Entre el clamor metálico que invadía el túnel y la caverna, distinguí claramente el rugido estridente de una mílfida.

“Eso ha sonado muy cerca”, observó Frundis, con aire experto.

Kitari se levantó de un bote y, al ver lo que nosotros no veíamos, se precipitó hacia delante. Me quedé helada. Eso sólo podía significar una cosa. Cogí a Yelin por el cuello para hacerlo retroceder puesto que éste se había abalanzado hacia la salida del escondite. Posé un dedo sobre los labios y me envolví en armonías. Cuando asomé la cabeza, me sentí como si me tragara la tierra.

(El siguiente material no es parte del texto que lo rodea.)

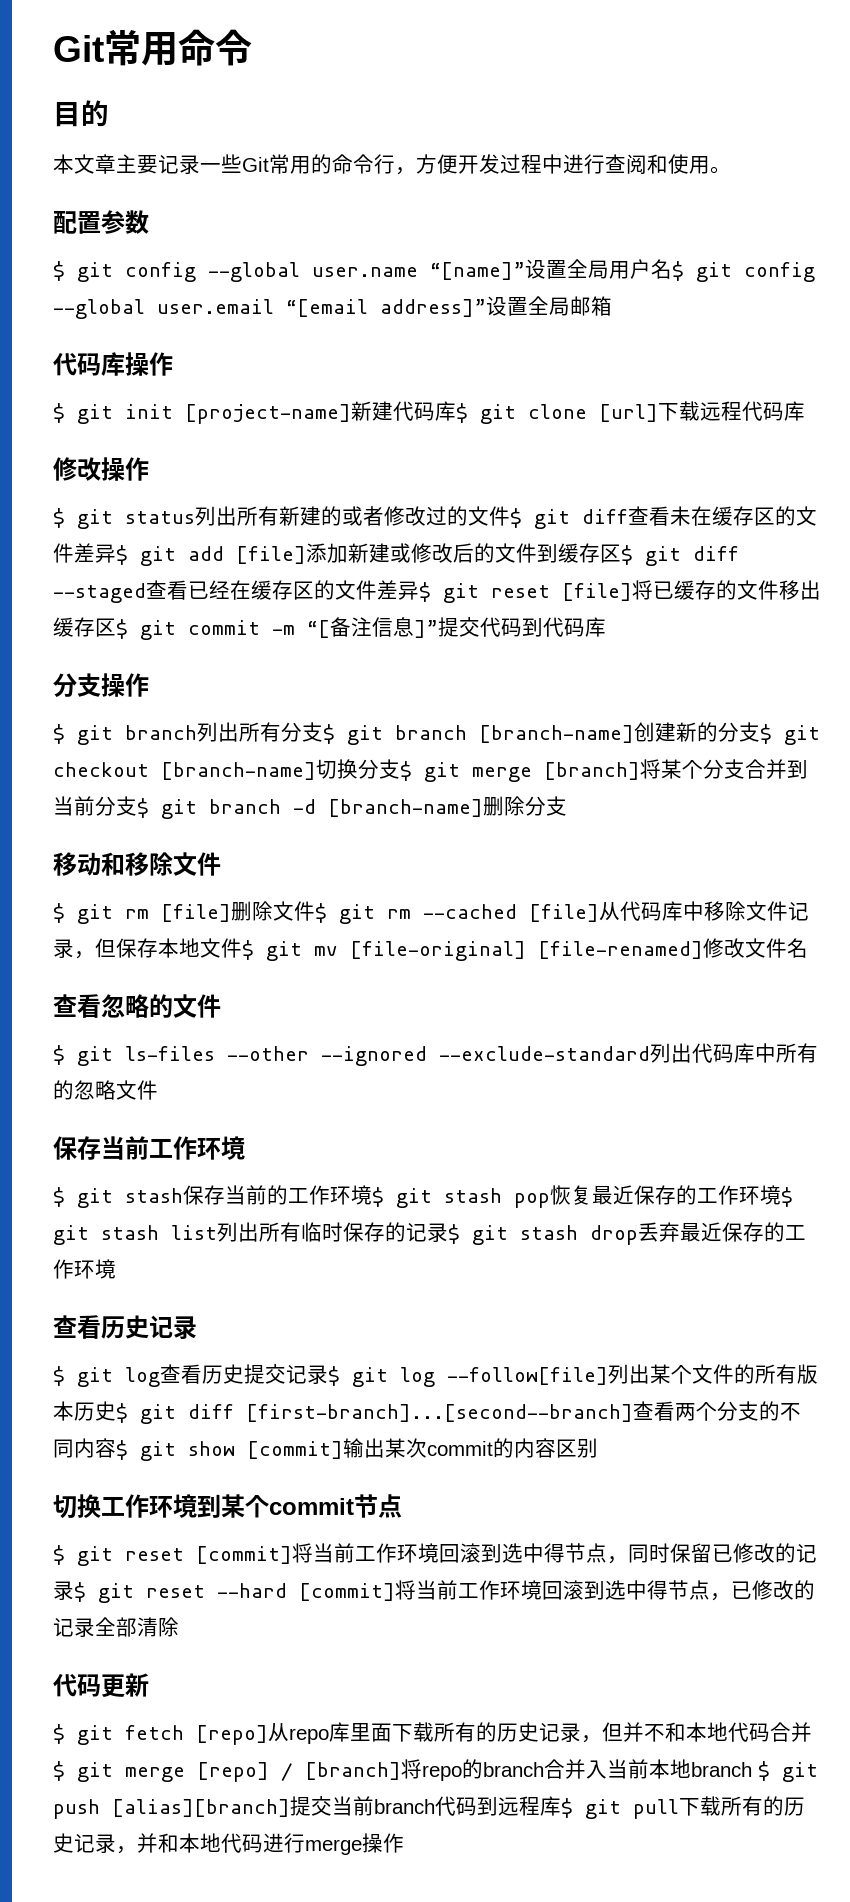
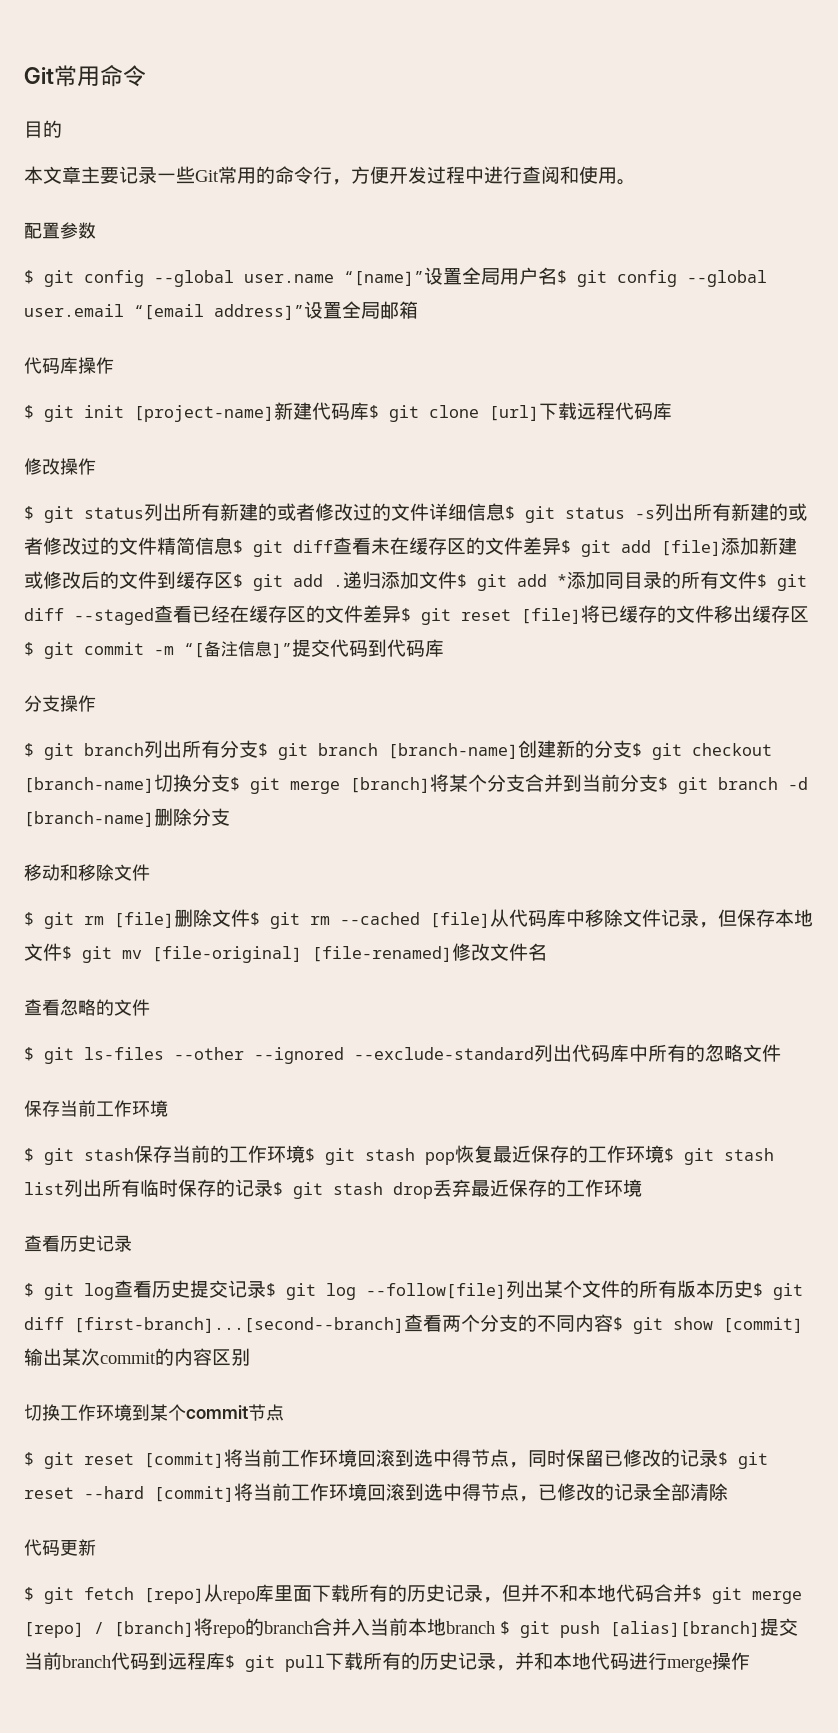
(510, 516) none -> [429,503,807,523] [24,537,233,555] 详细信息$ git status -s列出所有新建的或者修改过的文件精简信息
(681, 556) none -> [293,571,807,591] add .递归添加文件$ git add *添加同目录的所有文件$ git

Una criatura azul con alas negras, acababa de posarse sobre el saliente en altura a la salida del túnel. Llevaba en una mano una espada corta y con la otra acababa de tirar un objeto contra Kaota. La belarca se tambaleó pero alzó su espada y se preparó a luchar contra la mílfida. No lo pensé dos veces: reforcé mi sortilegio armónico y eché a correr.

—¡Shaedra!

El grito de Aryes resonó a mis espaldas, aterrado.